=== Difference listings ===
● ● ● ● ● ● ●

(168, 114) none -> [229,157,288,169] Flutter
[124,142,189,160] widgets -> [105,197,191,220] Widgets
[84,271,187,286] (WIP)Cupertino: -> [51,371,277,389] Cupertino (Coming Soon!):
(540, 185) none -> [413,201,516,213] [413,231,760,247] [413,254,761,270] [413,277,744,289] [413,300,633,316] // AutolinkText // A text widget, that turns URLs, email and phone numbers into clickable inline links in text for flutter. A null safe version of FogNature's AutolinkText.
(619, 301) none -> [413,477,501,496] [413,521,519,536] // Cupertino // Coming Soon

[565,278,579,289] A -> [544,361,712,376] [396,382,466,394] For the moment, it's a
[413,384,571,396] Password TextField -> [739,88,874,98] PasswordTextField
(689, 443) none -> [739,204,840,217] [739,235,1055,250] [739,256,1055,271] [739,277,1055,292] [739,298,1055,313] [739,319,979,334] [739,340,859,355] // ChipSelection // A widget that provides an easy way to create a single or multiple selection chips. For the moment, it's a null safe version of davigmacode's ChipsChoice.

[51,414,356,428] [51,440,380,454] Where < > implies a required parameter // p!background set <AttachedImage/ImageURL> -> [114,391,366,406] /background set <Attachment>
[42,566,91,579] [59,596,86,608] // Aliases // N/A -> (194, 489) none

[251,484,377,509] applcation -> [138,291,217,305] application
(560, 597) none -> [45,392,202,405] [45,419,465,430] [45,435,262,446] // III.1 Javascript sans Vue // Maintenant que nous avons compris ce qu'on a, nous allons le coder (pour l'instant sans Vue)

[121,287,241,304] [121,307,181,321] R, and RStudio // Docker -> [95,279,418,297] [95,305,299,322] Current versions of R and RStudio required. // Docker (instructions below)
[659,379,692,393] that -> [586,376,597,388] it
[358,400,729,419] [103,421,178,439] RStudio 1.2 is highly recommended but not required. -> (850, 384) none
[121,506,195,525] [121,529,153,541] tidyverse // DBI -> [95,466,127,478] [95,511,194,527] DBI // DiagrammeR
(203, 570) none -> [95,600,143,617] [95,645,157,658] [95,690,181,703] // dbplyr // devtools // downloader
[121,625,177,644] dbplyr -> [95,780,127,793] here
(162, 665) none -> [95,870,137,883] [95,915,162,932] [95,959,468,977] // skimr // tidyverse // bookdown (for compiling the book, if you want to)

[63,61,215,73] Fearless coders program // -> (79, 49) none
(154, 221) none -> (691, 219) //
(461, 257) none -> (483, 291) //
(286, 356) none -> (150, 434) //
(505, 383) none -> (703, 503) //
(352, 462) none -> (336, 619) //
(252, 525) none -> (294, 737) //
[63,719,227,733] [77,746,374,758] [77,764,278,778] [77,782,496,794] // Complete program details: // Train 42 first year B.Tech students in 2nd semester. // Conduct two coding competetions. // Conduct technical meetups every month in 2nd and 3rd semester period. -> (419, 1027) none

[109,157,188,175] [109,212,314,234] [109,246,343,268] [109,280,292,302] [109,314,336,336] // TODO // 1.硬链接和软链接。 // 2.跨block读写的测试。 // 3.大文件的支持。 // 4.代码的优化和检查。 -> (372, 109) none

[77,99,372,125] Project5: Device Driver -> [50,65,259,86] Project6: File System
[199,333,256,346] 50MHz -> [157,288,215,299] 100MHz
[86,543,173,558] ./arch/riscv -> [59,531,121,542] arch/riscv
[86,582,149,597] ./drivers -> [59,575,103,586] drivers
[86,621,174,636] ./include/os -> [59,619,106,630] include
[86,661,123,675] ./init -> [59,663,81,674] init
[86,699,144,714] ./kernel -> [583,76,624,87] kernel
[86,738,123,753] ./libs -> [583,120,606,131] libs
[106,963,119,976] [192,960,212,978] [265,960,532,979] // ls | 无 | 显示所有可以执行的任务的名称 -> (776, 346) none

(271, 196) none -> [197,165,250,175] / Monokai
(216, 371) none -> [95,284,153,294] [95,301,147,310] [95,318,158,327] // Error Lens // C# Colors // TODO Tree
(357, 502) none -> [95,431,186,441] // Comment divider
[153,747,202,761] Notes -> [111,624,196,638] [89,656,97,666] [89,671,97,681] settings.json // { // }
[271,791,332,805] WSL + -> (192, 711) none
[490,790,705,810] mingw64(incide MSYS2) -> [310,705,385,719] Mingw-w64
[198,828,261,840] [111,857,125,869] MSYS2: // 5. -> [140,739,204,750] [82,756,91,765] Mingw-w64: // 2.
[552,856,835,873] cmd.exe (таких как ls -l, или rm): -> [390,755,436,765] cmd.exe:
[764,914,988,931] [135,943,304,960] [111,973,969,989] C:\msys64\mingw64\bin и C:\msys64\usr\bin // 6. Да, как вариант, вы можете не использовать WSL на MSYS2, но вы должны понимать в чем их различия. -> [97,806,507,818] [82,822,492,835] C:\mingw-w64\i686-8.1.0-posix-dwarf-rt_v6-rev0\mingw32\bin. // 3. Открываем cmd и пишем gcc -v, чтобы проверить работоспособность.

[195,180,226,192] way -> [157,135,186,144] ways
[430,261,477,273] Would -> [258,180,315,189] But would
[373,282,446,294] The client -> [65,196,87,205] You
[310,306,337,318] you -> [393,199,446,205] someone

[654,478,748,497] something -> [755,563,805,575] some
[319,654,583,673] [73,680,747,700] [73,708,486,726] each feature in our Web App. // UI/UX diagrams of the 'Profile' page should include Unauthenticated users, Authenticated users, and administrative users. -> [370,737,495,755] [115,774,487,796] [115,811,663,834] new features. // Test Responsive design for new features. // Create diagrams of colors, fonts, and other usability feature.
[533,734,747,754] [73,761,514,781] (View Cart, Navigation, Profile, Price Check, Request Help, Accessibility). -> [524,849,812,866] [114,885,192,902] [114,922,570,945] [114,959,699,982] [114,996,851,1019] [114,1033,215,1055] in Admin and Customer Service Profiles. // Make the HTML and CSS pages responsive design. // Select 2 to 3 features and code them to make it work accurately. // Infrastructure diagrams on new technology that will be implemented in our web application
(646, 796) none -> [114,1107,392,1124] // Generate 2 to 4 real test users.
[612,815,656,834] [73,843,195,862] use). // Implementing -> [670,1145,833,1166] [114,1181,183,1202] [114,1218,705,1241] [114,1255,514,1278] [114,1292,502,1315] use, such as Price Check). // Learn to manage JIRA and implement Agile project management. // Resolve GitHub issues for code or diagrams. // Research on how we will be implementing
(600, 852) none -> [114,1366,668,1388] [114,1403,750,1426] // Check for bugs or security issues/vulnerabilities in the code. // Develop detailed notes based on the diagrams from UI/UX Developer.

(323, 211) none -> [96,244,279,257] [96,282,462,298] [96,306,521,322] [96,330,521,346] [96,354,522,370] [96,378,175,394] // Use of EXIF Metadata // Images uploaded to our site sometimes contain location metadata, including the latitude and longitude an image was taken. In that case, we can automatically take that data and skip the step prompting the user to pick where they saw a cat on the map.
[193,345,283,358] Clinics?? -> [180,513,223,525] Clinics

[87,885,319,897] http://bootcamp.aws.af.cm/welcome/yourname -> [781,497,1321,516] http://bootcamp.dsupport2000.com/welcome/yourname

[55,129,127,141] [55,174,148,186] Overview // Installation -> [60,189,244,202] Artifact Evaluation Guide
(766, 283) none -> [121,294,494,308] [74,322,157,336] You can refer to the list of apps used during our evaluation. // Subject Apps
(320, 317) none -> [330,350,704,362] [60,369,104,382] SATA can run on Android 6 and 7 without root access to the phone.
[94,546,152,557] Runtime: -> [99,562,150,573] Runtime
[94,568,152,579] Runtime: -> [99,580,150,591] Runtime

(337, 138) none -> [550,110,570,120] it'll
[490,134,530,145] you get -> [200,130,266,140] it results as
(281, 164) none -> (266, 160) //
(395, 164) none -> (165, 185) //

● ● ● ● ● ● ●

=== WORK REQUEST ===
Give only the number of lines above holding "RStudio".

=== TASK SOLUTION ===
2